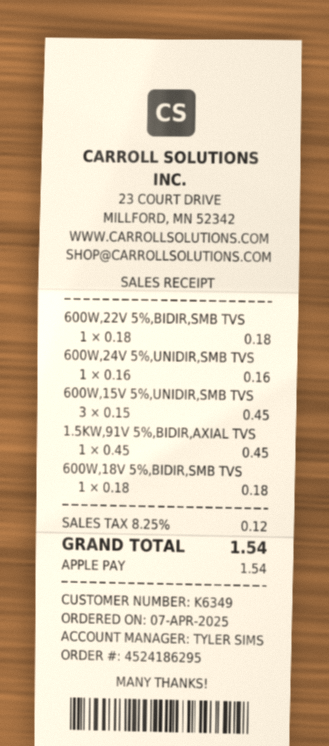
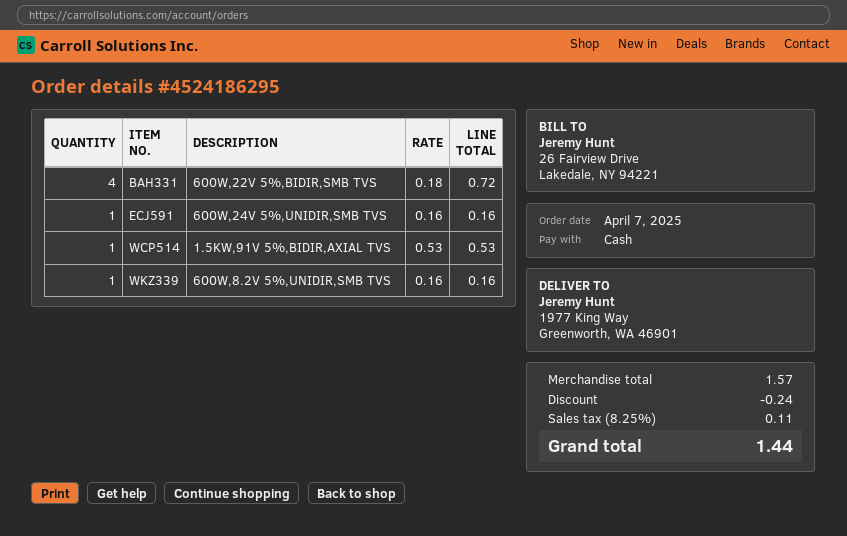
payment method: Apple Pay -> cash
600W,22V 5%,BIDIR,SMB TVS: 1 x 0.18 = 0.18 -> 4 x 0.18 = 0.72
600W,15V 5%,UNIDIR,SMB TVS: 3 x 0.15 = 0.45 -> none
1.5KW,91V 5%,BIDIR,AXIAL TVS: 1 x 0.45 = 0.45 -> 1 x 0.53 = 0.53
600W,18V 5%,BIDIR,SMB TVS: 1 x 0.18 = 0.18 -> none
600W,8.2V 5%,UNIDIR,SMB TVS: none -> 1 x 0.16 = 0.16
discount: none -> 0.24
tax: 8.25% = 0.12 -> 8.25% = 0.11
total: 1.54 -> 1.44

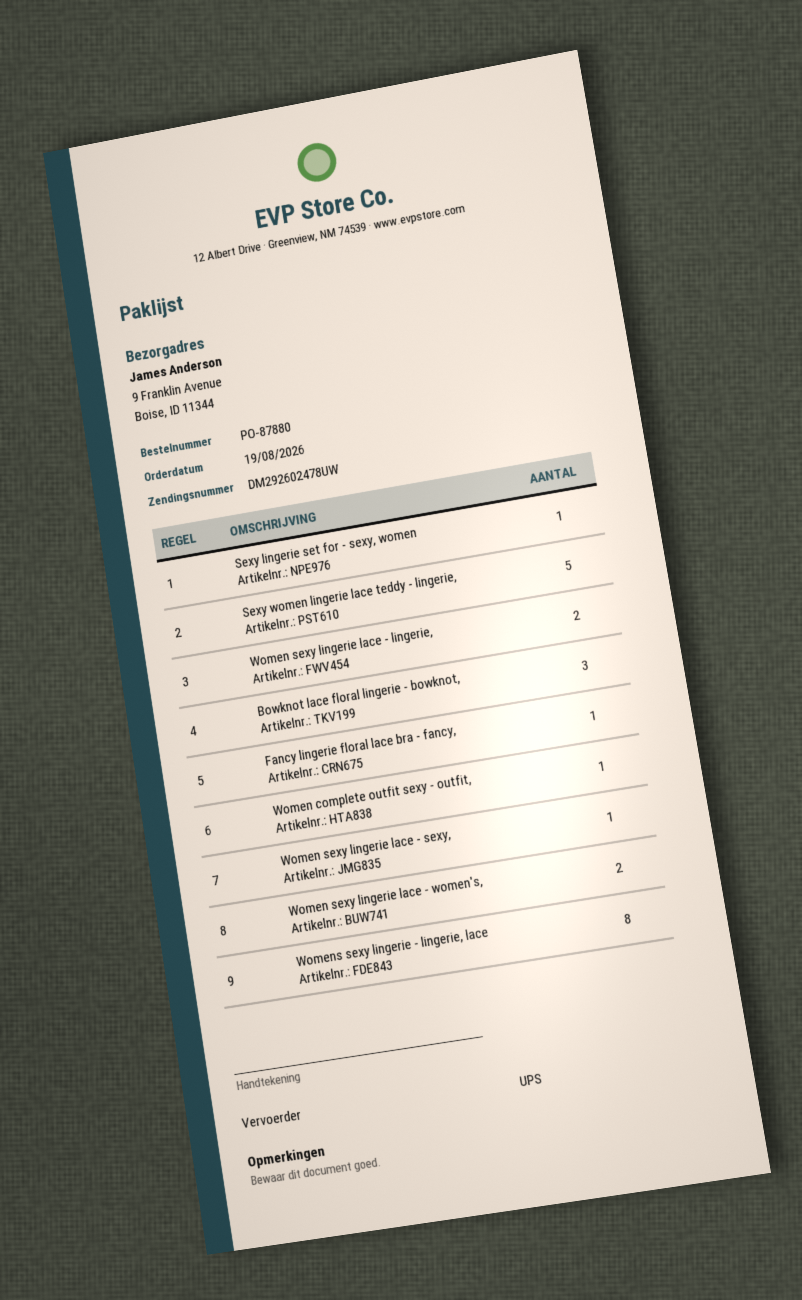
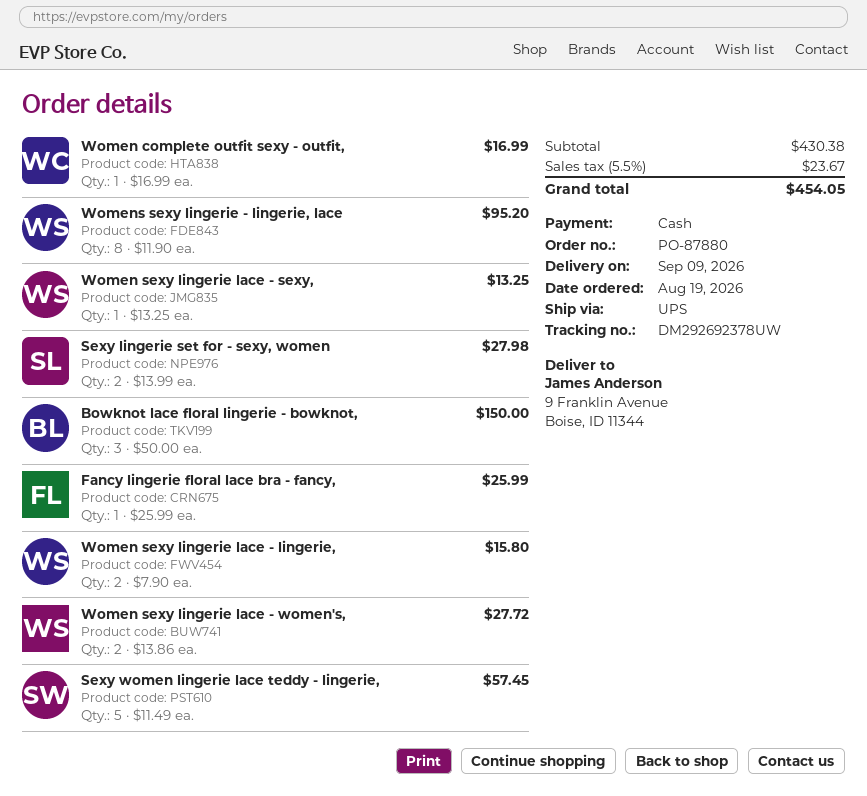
tracking number: DM292602478UW -> DM292692378UW
Sexy lingerie set for - sexy, women: 1 -> 2

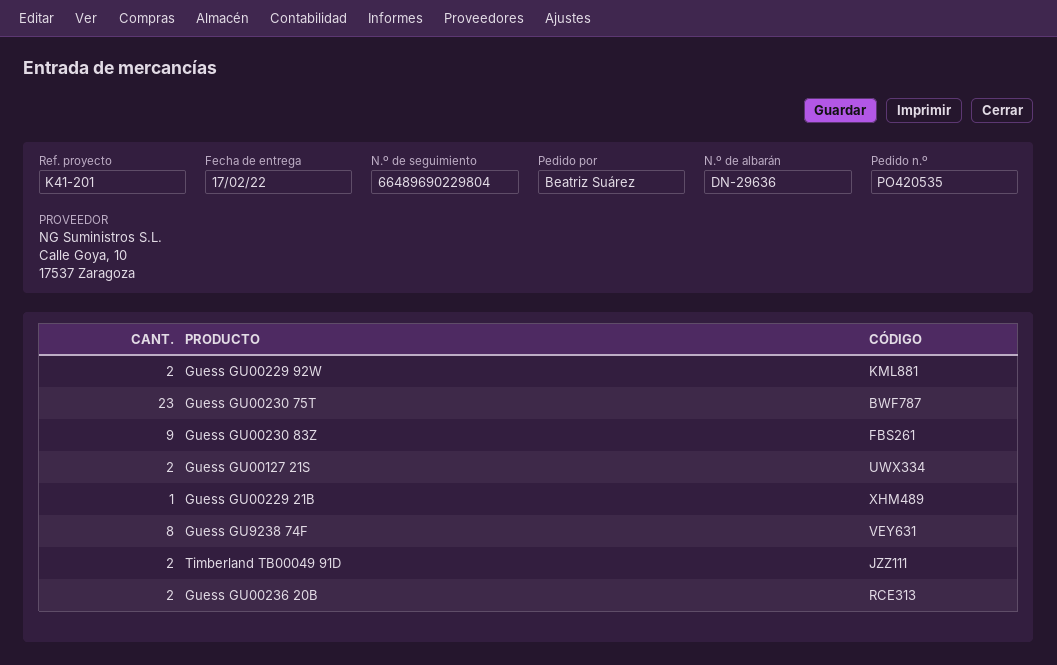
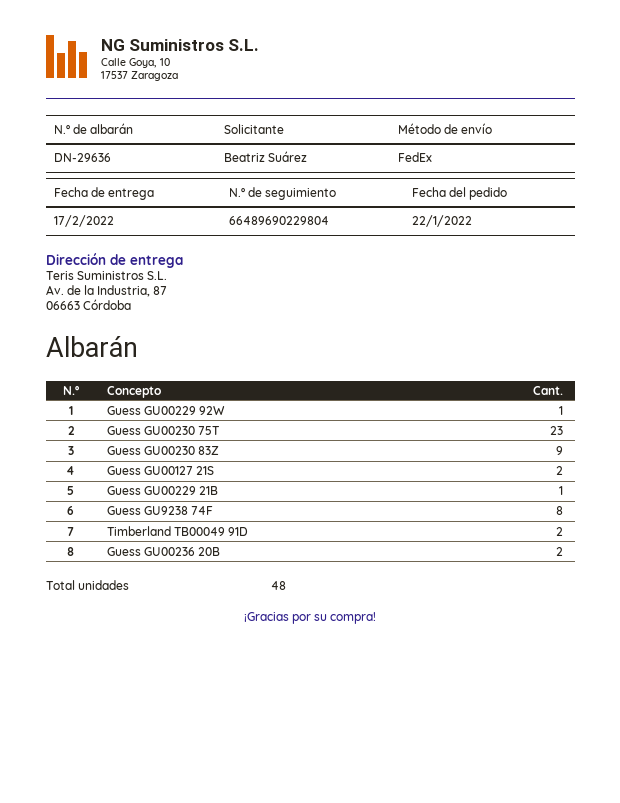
Guess GU00229 92W: 2 -> 1

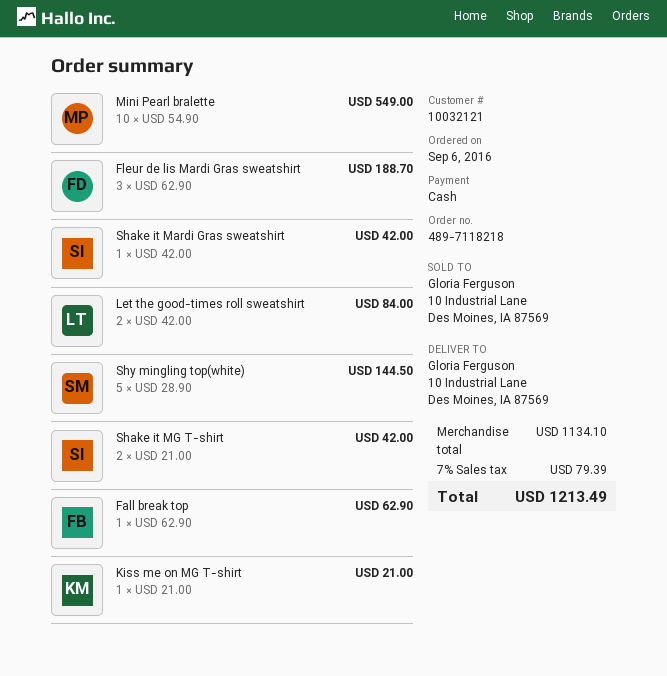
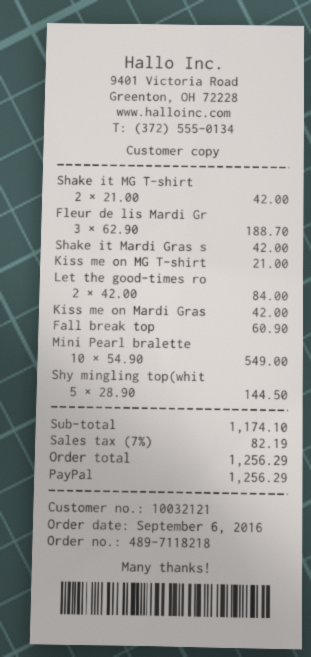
payment method: cash -> PayPal
Fall break top: 1 x 62.90 = 62.90 -> 1 x 60.90 = 60.90
Kiss me on Mardi Gras: none -> 1 x 42.00 = 42.00
subtotal: 1134.10 -> 1174.10
tax: 7% = 79.39 -> 7% = 82.19
total: 1213.49 -> 1256.29

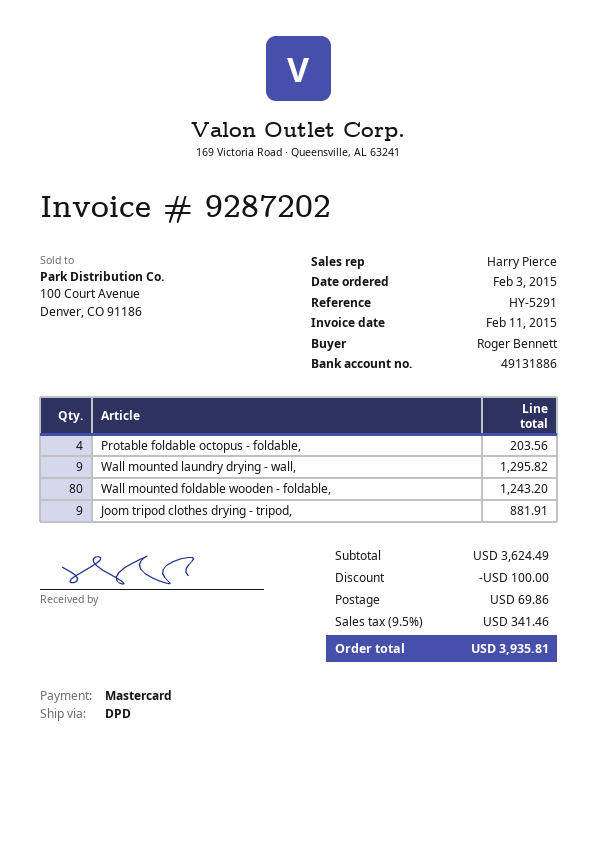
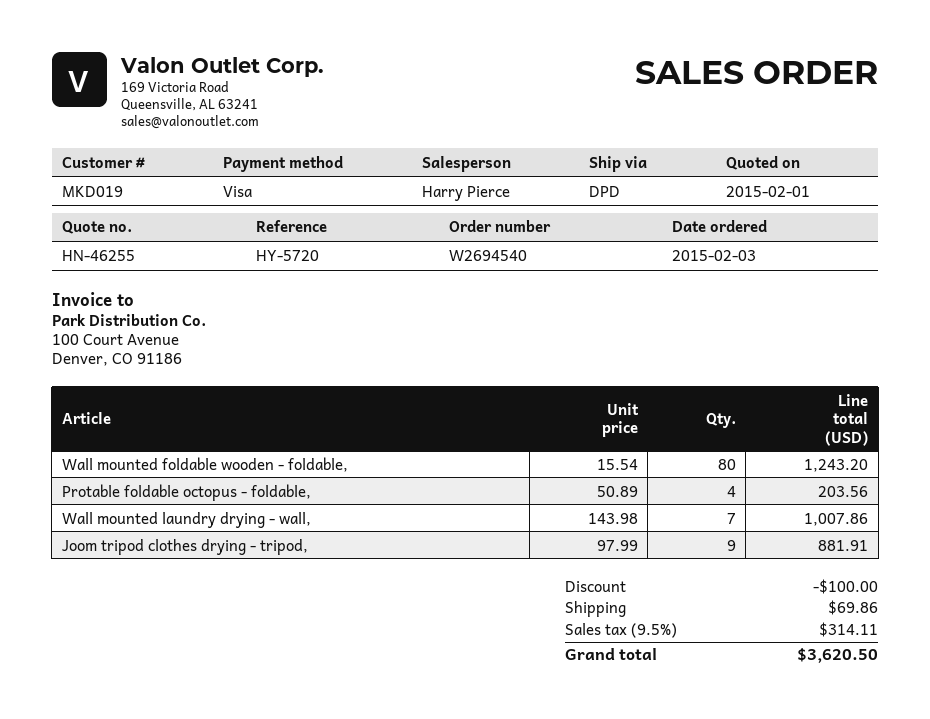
reference: HY-5291 -> HY-5720
payment method: Mastercard -> Visa
Wall mounted laundry drying - wall,: 9 for 1295.82 -> 7 for 1007.86
tax: 9.5% = 341.46 -> 9.5% = 314.11
total: 3935.81 -> 3620.50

═══

**INSTRUCTIONS FOR THE TASK**
When the word "none" occurs in a line above, list that line.

**ANSWER TO THIS TASK**
600W,15V 5%,UNIDIR,SMB TVS: 3 x 0.15 = 0.45 -> none
600W,18V 5%,BIDIR,SMB TVS: 1 x 0.18 = 0.18 -> none
600W,8.2V 5%,UNIDIR,SMB TVS: none -> 1 x 0.16 = 0.16
discount: none -> 0.24
Kiss me on Mardi Gras: none -> 1 x 42.00 = 42.00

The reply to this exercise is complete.